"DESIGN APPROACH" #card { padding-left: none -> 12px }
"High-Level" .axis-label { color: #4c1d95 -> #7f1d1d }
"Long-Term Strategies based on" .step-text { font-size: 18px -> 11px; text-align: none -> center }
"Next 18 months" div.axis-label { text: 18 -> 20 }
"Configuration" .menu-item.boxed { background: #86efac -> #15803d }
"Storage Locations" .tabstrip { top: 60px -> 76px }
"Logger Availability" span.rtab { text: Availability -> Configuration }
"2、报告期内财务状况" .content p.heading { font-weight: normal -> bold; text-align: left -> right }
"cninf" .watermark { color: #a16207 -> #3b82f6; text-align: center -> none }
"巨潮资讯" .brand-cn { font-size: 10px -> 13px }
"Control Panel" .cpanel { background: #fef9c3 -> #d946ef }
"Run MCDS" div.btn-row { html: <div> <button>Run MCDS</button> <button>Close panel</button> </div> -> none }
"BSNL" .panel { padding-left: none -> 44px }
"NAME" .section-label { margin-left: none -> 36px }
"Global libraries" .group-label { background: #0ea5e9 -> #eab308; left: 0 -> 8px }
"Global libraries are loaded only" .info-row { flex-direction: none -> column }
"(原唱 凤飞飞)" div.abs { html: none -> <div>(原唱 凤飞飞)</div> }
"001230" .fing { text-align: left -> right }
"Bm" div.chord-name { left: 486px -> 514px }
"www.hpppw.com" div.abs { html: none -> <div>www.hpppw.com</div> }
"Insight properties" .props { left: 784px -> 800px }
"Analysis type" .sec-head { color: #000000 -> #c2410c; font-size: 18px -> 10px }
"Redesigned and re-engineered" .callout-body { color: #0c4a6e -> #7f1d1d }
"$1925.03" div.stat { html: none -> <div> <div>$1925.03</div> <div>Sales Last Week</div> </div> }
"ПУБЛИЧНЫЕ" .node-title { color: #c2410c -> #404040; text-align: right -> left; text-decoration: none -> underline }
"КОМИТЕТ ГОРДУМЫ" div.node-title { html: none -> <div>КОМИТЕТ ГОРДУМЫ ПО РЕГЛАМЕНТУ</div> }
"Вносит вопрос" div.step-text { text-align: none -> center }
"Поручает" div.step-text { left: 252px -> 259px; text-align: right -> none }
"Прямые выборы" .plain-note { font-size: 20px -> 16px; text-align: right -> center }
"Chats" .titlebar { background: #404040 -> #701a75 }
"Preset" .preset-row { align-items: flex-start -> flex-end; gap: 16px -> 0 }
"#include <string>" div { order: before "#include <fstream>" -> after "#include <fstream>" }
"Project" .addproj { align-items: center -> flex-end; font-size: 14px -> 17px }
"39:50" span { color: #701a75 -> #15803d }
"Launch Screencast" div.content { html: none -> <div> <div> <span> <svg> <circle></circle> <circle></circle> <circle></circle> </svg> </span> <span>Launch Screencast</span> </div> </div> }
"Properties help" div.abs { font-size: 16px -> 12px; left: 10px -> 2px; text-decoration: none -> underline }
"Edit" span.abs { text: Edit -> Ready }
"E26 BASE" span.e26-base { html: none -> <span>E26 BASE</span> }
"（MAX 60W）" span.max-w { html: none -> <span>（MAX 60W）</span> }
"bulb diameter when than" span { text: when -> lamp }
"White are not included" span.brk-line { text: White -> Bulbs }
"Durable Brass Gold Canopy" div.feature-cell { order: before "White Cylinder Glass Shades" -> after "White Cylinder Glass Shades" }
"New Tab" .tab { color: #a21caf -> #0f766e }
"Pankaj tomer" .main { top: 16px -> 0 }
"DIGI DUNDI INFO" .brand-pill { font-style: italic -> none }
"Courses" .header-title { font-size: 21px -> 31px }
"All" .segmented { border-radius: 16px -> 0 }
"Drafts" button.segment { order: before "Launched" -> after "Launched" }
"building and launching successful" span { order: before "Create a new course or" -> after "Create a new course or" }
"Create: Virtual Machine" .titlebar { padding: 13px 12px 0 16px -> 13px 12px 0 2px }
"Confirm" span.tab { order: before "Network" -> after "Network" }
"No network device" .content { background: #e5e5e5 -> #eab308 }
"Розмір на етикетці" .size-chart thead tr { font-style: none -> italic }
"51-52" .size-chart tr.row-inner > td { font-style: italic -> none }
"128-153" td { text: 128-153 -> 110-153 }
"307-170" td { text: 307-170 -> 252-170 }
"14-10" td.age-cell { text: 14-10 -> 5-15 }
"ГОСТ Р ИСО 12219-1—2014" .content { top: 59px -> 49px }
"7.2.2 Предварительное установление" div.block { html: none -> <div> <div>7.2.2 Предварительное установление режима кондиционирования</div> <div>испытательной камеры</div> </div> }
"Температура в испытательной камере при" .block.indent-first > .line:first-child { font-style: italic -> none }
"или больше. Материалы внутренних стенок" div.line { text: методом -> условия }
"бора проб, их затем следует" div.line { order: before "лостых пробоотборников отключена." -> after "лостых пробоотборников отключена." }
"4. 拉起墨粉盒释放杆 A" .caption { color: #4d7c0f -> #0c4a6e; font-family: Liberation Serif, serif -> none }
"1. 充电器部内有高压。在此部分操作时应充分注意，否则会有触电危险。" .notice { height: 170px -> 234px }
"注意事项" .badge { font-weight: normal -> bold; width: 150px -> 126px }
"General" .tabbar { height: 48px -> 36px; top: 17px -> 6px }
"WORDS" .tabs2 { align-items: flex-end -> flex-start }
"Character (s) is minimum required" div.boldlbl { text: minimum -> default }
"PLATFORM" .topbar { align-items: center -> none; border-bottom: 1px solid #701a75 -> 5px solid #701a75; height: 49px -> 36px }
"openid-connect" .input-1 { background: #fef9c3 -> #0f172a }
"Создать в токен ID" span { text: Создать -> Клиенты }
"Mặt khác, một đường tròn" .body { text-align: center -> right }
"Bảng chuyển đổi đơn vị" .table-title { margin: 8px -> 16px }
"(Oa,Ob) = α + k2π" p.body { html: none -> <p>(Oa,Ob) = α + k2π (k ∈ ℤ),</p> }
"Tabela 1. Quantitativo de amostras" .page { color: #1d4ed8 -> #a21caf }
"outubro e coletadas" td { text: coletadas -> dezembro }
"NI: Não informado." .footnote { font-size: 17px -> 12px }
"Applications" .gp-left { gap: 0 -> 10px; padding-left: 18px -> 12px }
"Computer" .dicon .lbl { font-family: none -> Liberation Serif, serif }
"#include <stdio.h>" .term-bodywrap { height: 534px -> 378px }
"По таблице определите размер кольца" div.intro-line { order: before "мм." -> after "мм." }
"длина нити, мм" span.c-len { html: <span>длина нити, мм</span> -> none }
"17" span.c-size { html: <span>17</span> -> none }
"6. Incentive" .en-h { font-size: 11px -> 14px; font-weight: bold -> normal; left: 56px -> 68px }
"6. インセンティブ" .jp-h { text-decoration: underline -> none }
========================================================================
→ **Work item**:
Everything from the line containing "color: #a21caf ->" through the line containing "font-style: none ->" in the material above should be retyped exactly, both ends included, and nothing more.

→ **Result for this exercise**:
"New Tab" .tab { color: #a21caf -> #0f766e }
"Pankaj tomer" .main { top: 16px -> 0 }
"DIGI DUNDI INFO" .brand-pill { font-style: italic -> none }
"Courses" .header-title { font-size: 21px -> 31px }
"All" .segmented { border-radius: 16px -> 0 }
"Drafts" button.segment { order: before "Launched" -> after "Launched" }
"building and launching successful" span { order: before "Create a new course or" -> after "Create a new course or" }
"Create: Virtual Machine" .titlebar { padding: 13px 12px 0 16px -> 13px 12px 0 2px }
"Confirm" span.tab { order: before "Network" -> after "Network" }
"No network device" .content { background: #e5e5e5 -> #eab308 }
"Розмір на етикетці" .size-chart thead tr { font-style: none -> italic }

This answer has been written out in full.